This proposal I find most interesting, and has merit.
Surface Pressure a More Skillful Predictor of Normalized Hurricane Damage than Maximum Sustained Wind
	
Continuing the discussion...
The Saffir-Simpson scale is outdated IMHO.  This was already shown after 2005 when pressure and storm surge were removed from the table (Katrina was the catalyst - 920 mb pressure at landfall, but "only" 110 kt winds, yet the surge was the highest ever recorded in the U.S. (18 ft or more was Cat 5, and Katrina's surge was 28 ft)!
This obsession w/ wind is often misplaced.  Of the 3 main risks in a hurricane, wind is the *least* of the risk overall.  And wind becomes moot once well inland as the TC decays, but the freshwater flooding risk often *increases*.
And using category 1-5 misleads the public and officials as to overall risk.  Sandy was only a category 1, but resulted in a record storm surge in NJ and NYC, equivalent to what you;d typically see in a category 3.
Keeping it simple in this case I think does more harm than good now.
We should change the scale to an *impact* scale, as that is what really matters in the end to the public.  The WSSI (Winter Storm Severity Index) does this well.
	
	
WSSI plots get very specific, accounting for things like elevation.

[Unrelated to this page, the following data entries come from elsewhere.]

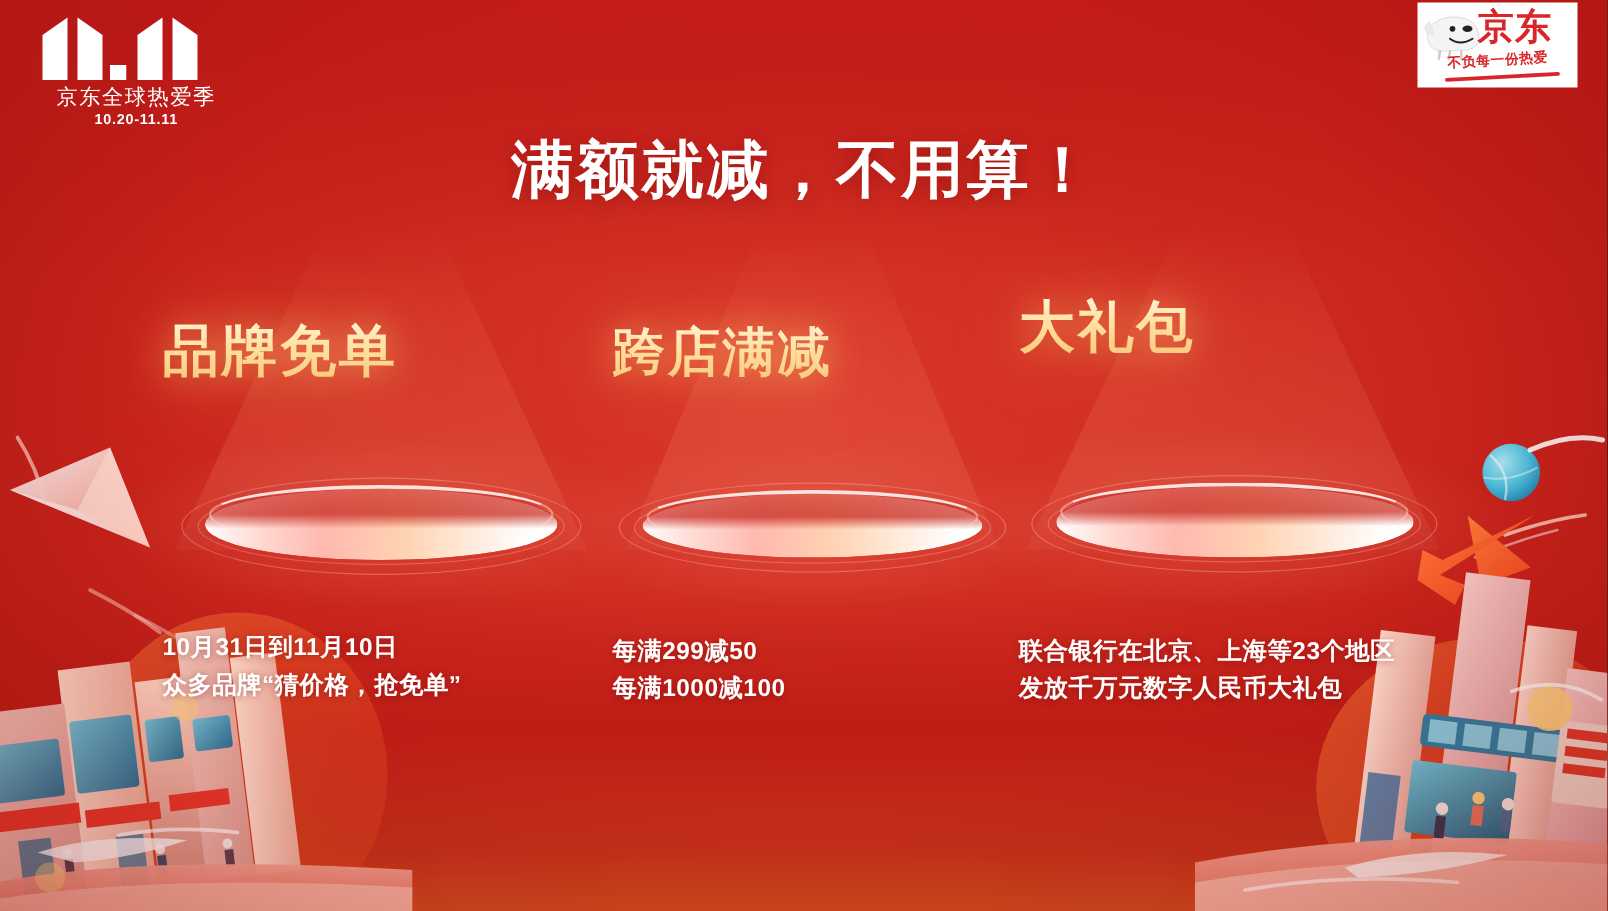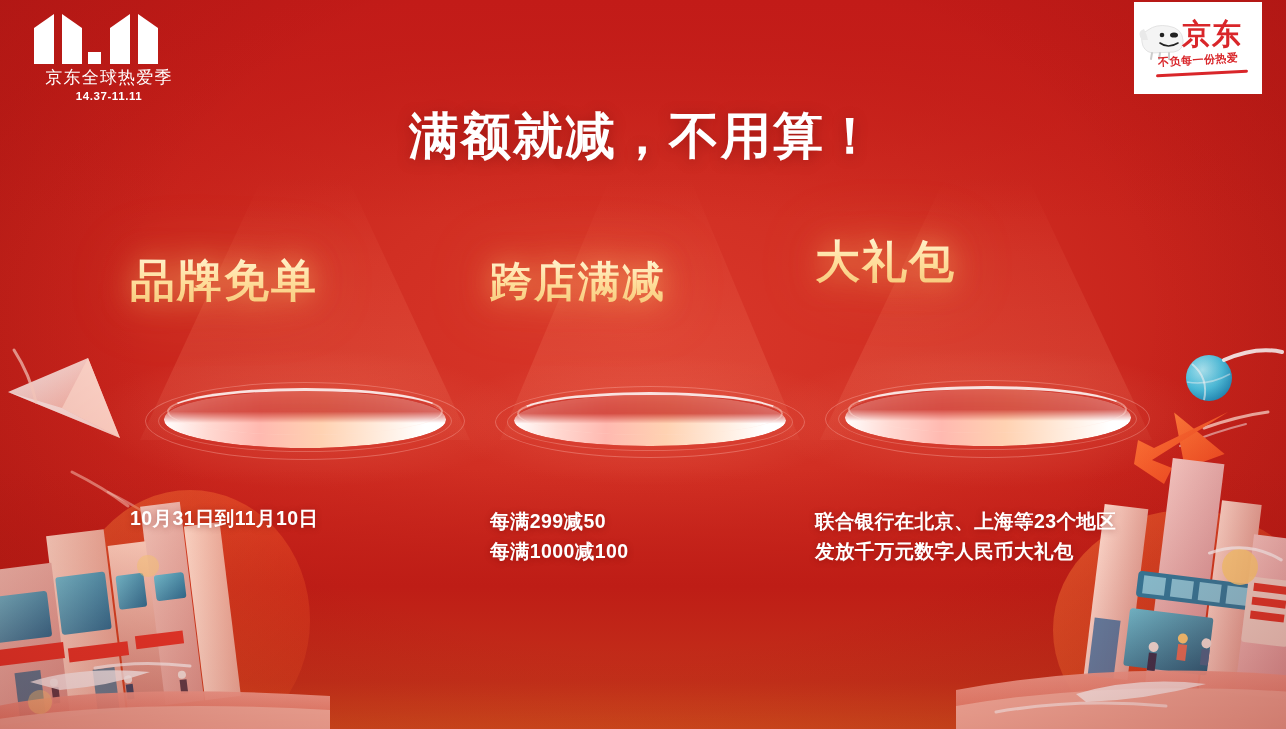--- a/index.html
+++ b/index.html
@@ -59,7 +59,7 @@
 
   .jd-logo {
     position: absolute; right: 24px; top: 2px;
-    width: 128px; height: 92px;
+    width: 128px; height: 68px;
     background: #ffffff;
     display: flex; align-items: center; justify-content: center;
   }

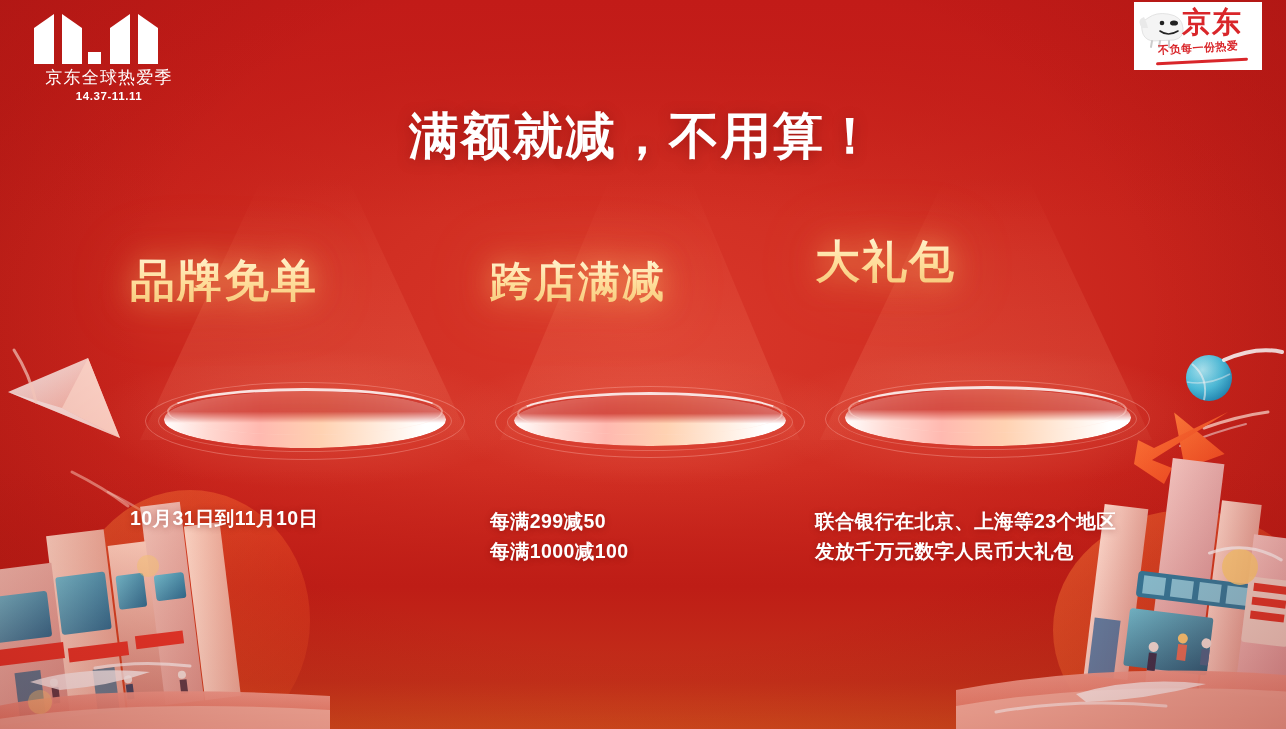--- a/index.html
+++ b/index.html
@@ -397,7 +397,7 @@
       <path d="M110 52 L110 2 L130 16 L130 52 Z" fill="#ffffff"></path>
     </svg>
     <div class="sub1">京东全球热爱季</div>
-    <div class="sub2">14.37-11.11</div>
+    <div class="sub2">10.20-11.11</div>
   </div>
 
   <div class="jd-logo">

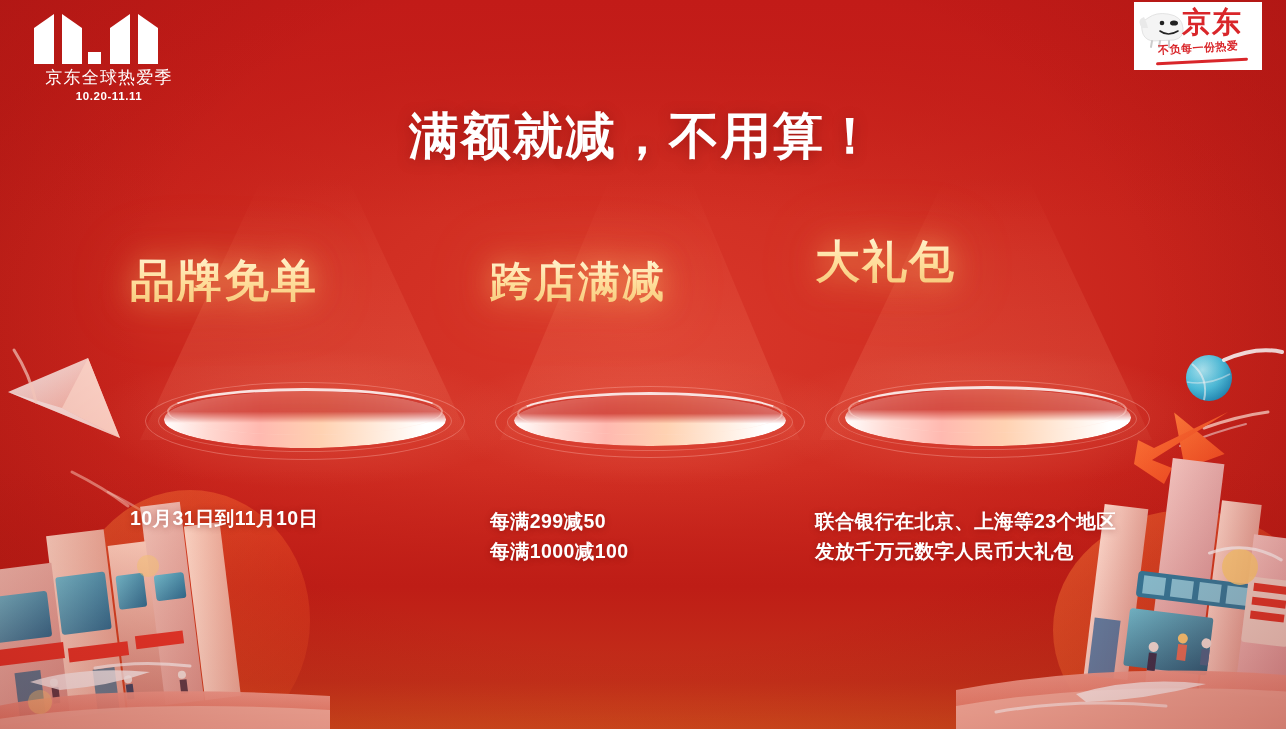--- a/index.html
+++ b/index.html
@@ -446,6 +446,7 @@
     </div>
     <div class="col-desc">
       <div>10月31日到11月10日</div>
+      <div>众多品牌“猜价格，抢免单”</div>
     </div>
   </div>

Not all hurricanes are the same for impact.  For instance, does the hurricane hit at low or high tide?  It is moving fast or slow?  How large is the RMW and radii of gale-force winds?  Is there baroclinic interaction or not?  Using just wind for designated categories oversimplifies the situation.
And all this would line up w/ what the NWS has become more over time - Impact-Based Decision Support Services (IDSS).
In the idea that we keep the current category scale...
As for any additional catagories, I think I had mentioned before, would one prepare *any* different from a Cat 5 or 6?  The answer is NO!  Once you get to 160 mph, the damage is complete and the risk extreme, so adding any more is like pouring water into an already full bucket.
I suspect this category notion is pushed to further the climate change agenda ("look, we had to *add* category to hurricanes b/c of climate change!").  Also, it is merely a tool for the media to hype more.   In addition, we as a society are *obsessed* w/ labeling things into nice, neat packages/categories, but that can only be taken so far, and more is not always better.  Wx phenomena typically exists on spectrum, not into solid categories.  It's like the three types of supercells, LP, CL, and HP., but how often do odd hybrids and combination exist?
Having just 1-5 is a psychologically satisfying range.  Ending in brackets of 0 or 5 is a good thing in communications and messaging.  Sounds more official.  There is reason why we see top 10, 25, 50, or 100 for lists everywhere!